=== DATA FOR ANALYSIS ===

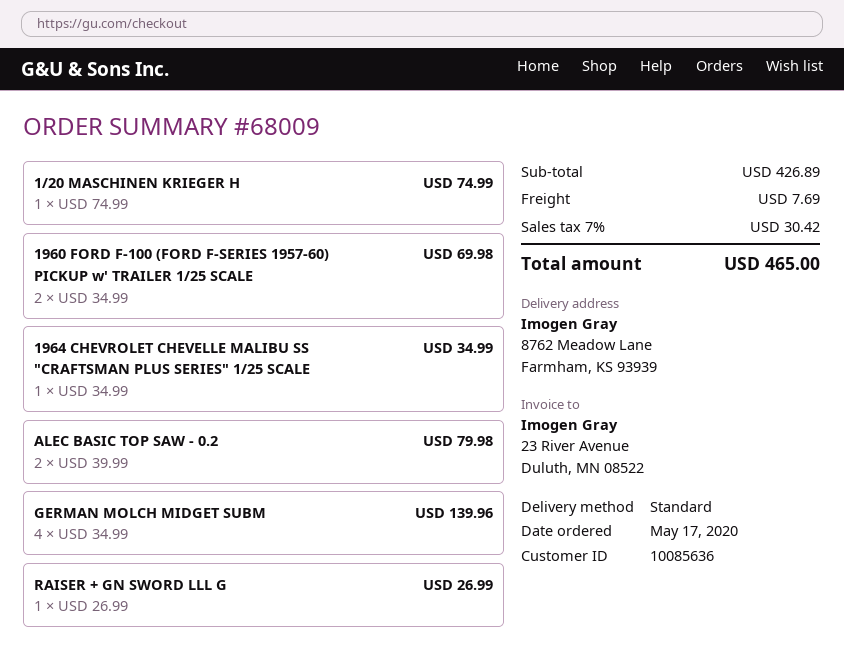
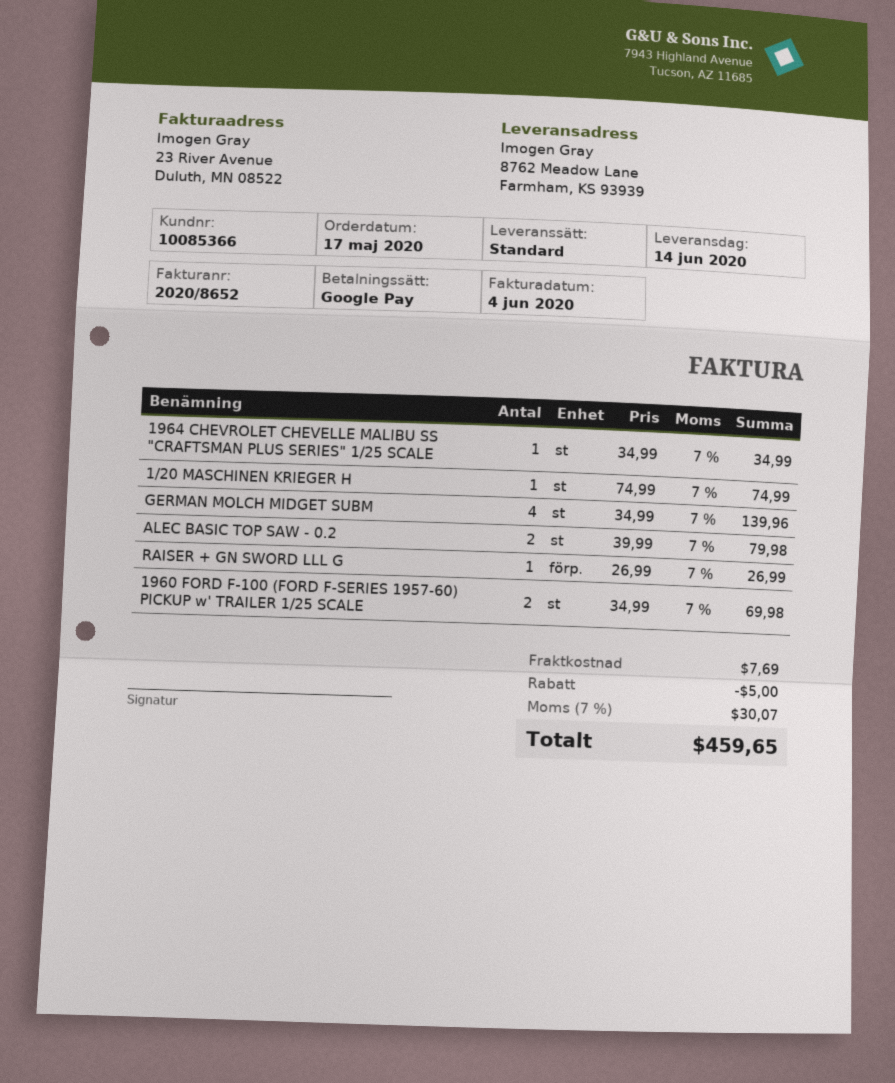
customer number: 10085636 -> 10085366
discount: none -> 5.00
tax: 7% = 30.42 -> 7% = 30.07
total: 465.00 -> 459.65

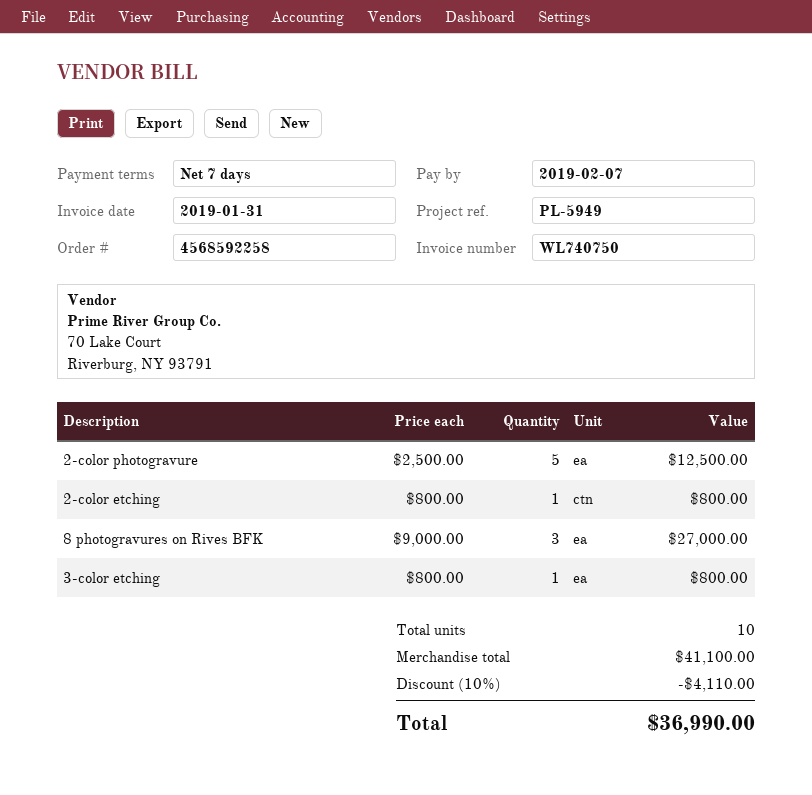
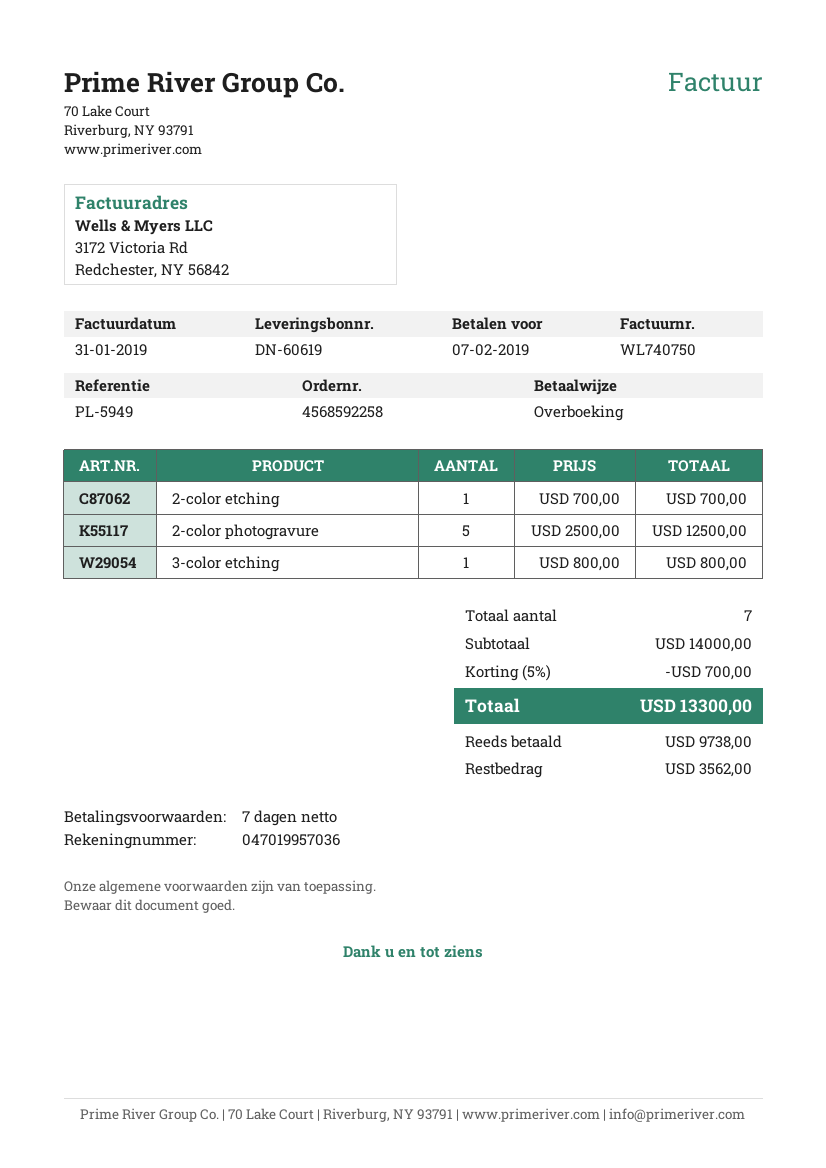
2-color etching: 1 x 800.00 = 800.00 -> 1 x 700.00 = 700.00
8 photogravures on Rives BFK: 3 x 9000.00 = 27000.00 -> none
total quantity: 10 -> 7
subtotal: 41100.00 -> 14000.00
discount: 10% = 4110.00 -> 5% = 700.00
total: 36990.00 -> 13300.00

===

HOW TO COMPLETE THIS TASK –
Above are the records; restate exactly the lines from the one containing "discount: none -> 5.00" through the one containing "subtotal: 41100.00 -> 14000.00", keeping pictures out.

ANSWER TO THIS PROBLEM –
discount: none -> 5.00
tax: 7% = 30.42 -> 7% = 30.07
total: 465.00 -> 459.65

2-color etching: 1 x 800.00 = 800.00 -> 1 x 700.00 = 700.00
8 photogravures on Rives BFK: 3 x 9000.00 = 27000.00 -> none
total quantity: 10 -> 7
subtotal: 41100.00 -> 14000.00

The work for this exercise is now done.